They say, “variety is the spice of life,” and they are right. But for some reason, people get stuck trying to write the perfect script, when in fact, there isn’t any such thing as a perfect script. When writing your itinerary and script, there are many elements that can come into play that could move,
They say, “variety is the spice of life,” and they are right. But for some reason, people get stuck trying to write the perfect script, when in fact, there isn’t any such thing as a perfect script.
When writing your itinerary and script, there are many elements that can come into play that could move, change, or delete and element.
While working Washington Capitals home games, it was almost a nightly happening that something would get moved for one reason or another. Maybe it was because the teams played too long and we missed an important timeout to get an announcement read, which means it may get moved to the intermission or another period. There were also times the game dictated we Unleash the Fury to spark the crowd. Or a player’s performance garnered recognition and a short video was added to the end of a media timeout. There are many reasons elements can move.
When writing your script, make sure you add buffer space. This allows you to move things as needed. Does an on-field promotion take too long? Is the pitcher ready quicker than you expected? Did it take a little longer to set-up for the promotion than normal? There are all kinds of things that can mess up a script.
The most important part of writing your scripts are fans get tired of hearing the same thing, at the same time, every night and the effect is lost.
Talk to your sponsors and ask if it is ok that their ad or promotion be performed in a general area (first period, first three innings, etc.) so that way they get their recognition, while keeping some sort of a constant.
Why changing your script is good for the fans:
- It will keep them guessing, “what’s going to happen next”? This keeps fans on their toes as they know something is coming, and they’ll stick around to watch it, which the sponsors will like. If you know that a T-shirt toss is coming at the end of the first, and you don’t like to be in the way, you’ll leave the area.
- Sponsors have a better chance at recognition as the fans don’t know what’s coming.
- It will allow those contests that have a set inning, to get better exposure. If the fifth inning is the beer inning, it gives people something to look forward to, while also keeping them guessing.

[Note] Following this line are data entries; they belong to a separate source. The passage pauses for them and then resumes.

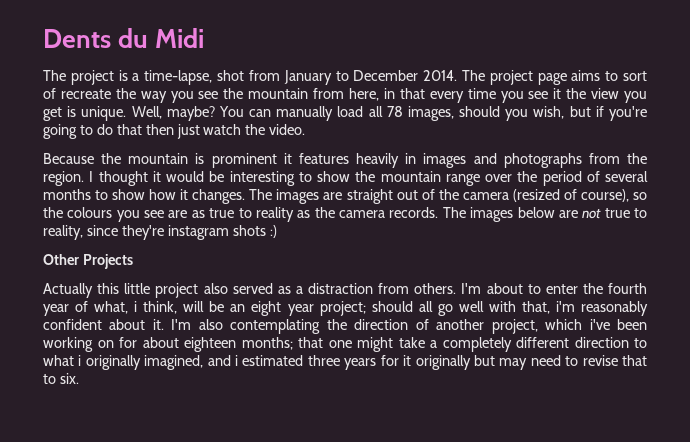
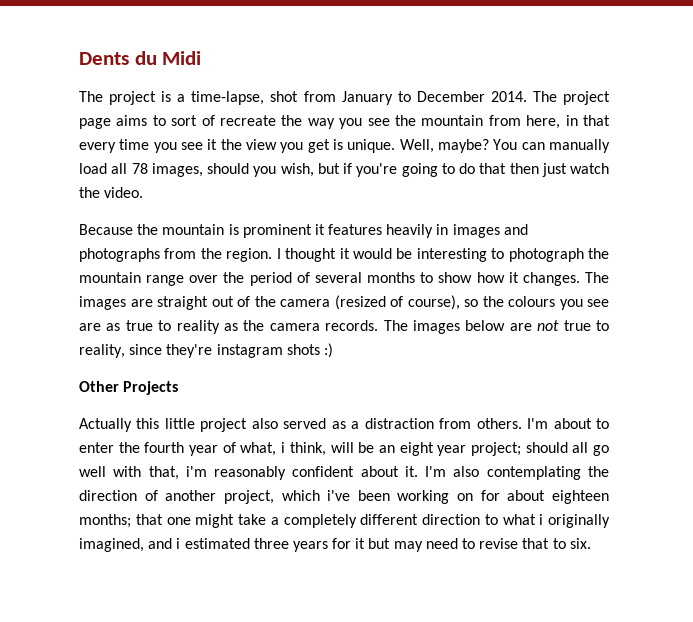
- I thought it would be interesting to show the mountain range over the period of several months to show how it changes.
+ I thought it would be interesting to photograph the mountain range over the period of several months to show how it changes.
- I'm also contemplating the direction of another project, which i've been working on for about eighteen months; that one might take a completely different direction to what i originally imagined, and i estimated three years for it originally but may need to revise that to six.
+ I'm also contemplating the direction of another project, which i've been working on for about eighteen months; that one might take a completely different direction to what i originally imagined, and i estimated three years for it but may need to revise that to six.

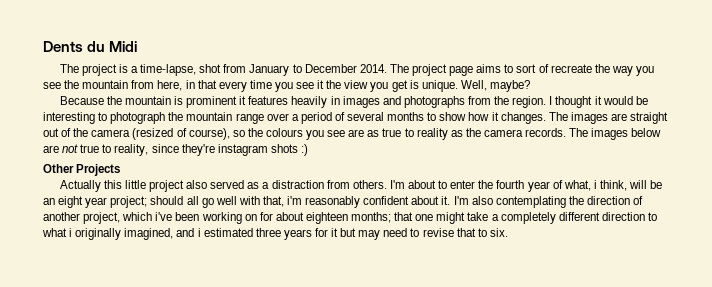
- You can manually load all 78 images, should you wish, but if you're going to do that then just watch the video.
- I thought it would be interesting to photograph the mountain range over the period of several months to show how it changes.
+ I thought it would be interesting to photograph the mountain range over a period of several months to show how it changes.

Think of it like a road trip. If you know that you’re going to stop twice along the way, and where those two stops are, it makes the trip go by faster. Then, when you stop again somewhere, people pay closer attention and the “surprises” are more memorable.

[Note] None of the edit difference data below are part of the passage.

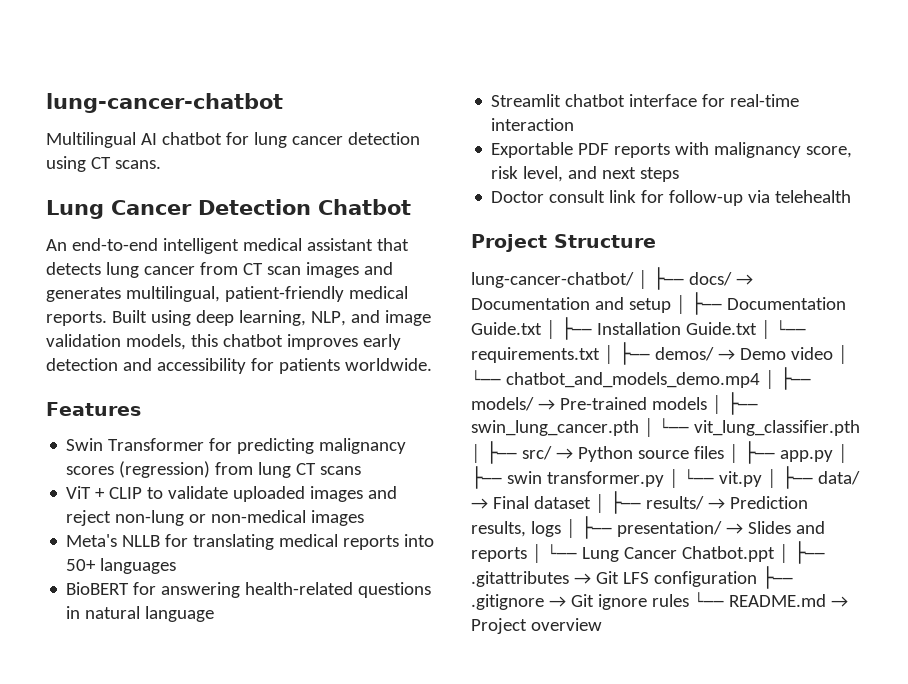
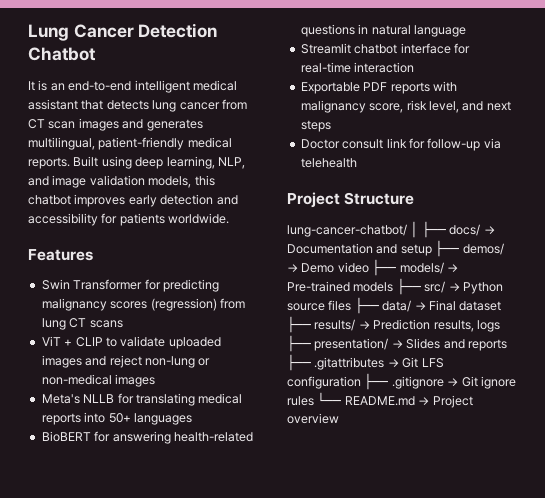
- lung-cancer-chatbot
- Multilingual AI chatbot for lung cancer detection using CT scans.
- An end-to-end intelligent medical assistant that detects lung cancer from CT scan images and generates multilingual, patient-friendly medical reports.
+ It is an end-to-end intelligent medical assistant that detects lung cancer from CT scan images and generates multilingual, patient-friendly medical reports.
- lung-cancer-chatbot/ │ ├── docs/ → Documentation and setup │ ├── Documentation Guide.txt │ ├── Installation Guide.txt │ └── requirements.txt │ ├── demos/ → Demo video │ └── chatbot_and_models_demo.mp4 │ ├── models/ → Pre-trained models │ ├── swin_lung_cancer.pth │ └── vit_lung_classifier.pth │ ├── src/ → Python source files │ ├── app.py │ ├── swin transformer.py │ └── vit.py │ ├── data/ → Final dataset │ ├── results/ → Prediction results, logs │ ├── presentation/ → Slides and reports │ └── Lung Cancer Chatbot.ppt │ ├── .gitattributes → Git LFS configuration ├── .gitignore → Git ignore rules └── README.md → Project overview
+ lung-cancer-chatbot/ │ ├── docs/ → Documentation and setup ├── demos/ → Demo video ├── models/ → Pre-trained models ├── src/ → Python source files ├── data/ → Final dataset ├── results/ → Prediction results, logs ├── presentation/ → Slides and reports ├── .gitattributes → Git LFS configuration ├── .gitignore → Git ignore rules └── README.md → Project overview

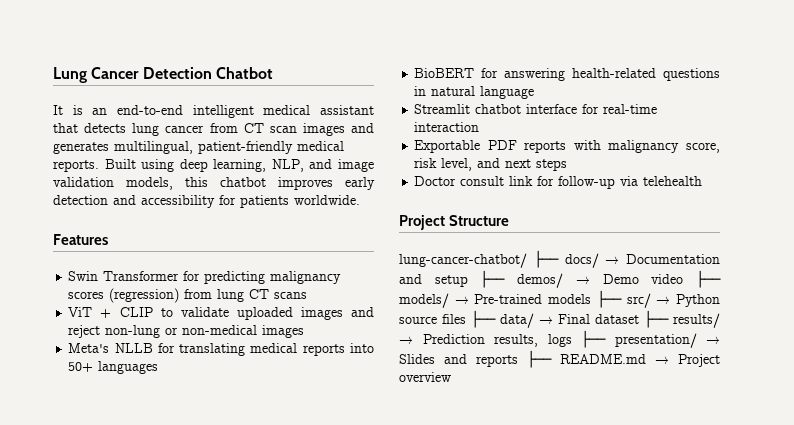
- lung-cancer-chatbot/ │ ├── docs/ → Documentation and setup ├── demos/ → Demo video ├── models/ → Pre-trained models ├── src/ → Python source files ├── data/ → Final dataset ├── results/ → Prediction results, logs ├── presentation/ → Slides and reports ├── .gitattributes → Git LFS configuration ├── .gitignore → Git ignore rules └── README.md → Project overview
+ lung-cancer-chatbot/ ├── docs/ → Documentation and setup ├── demos/ → Demo video ├── models/ → Pre-trained models ├── src/ → Python source files ├── data/ → Final dataset ├── results/ → Prediction results, logs ├── presentation/ → Slides and reports ├── README.md → Project overview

Since most teams are going to have theme nights or special appearances, don’t use these as your “change” nights. Write two or three scripts which can be used to alternate nights so it’s not the same thing every night. If you’re working in baseball and you have 7-inning doubleheaders, then you’ll want to write a script that features this too.
Note: Baseball Scripts
For baseball, we write three different 9-inning scripts, and a doubleheader script.
For the 9-inning scripts, one is used Monday-Wednesday-Friday and the other on Sunday-Tuesday-Thursday. Saturdays have their own which we can use on a different night. Since some teams have fireworks on more than one night a week, write a different script for each night. So if you shoot off fireworks on Friday and Saturday, write a script for each and then alternate the day the script is used. Fireworks nights tend to have additional safety announcements that should be announced.
For doubleheader scripts, factor in how early the doubleheader is starting compared to the regular game time. Usually, starting the game an hour earlier makes the most sense because people who may not know it’s a doubleheader, may arrive at their regular time and be upset when the game ends two innings early if you start two hours early.
To write a doubleheader script, put the on-field contests during the time when most people are going to be there, which is going to be toward the end of the first game, and the start of the second game. If you can, work a couple of games into the time between games, but not too many. Maybe one. There’s a lot going on in the production room with getting starting line-ups and everything organized for the second game that it can cause a lot of undue stress on the game operations personnel.
If you have to do some promotions during each game, then keep to this set-up, just know that you’re probably going to have to make some of your regular announcements during the game and finding a place during a long foul ball, or conference on the mound may make things a little tense. It happens.
Being prepared will help save you time. You’ve already written one script, now change a few things and you have another. It helps to do it all at once so your mind will be thinking about the various elements. If, after the first couple of games, you don’t like how some elements work, change them. Get feedback from fans and see what they like or don’t like. The key is to remember to keep some things constant, while mixing up other things to keep them guessing.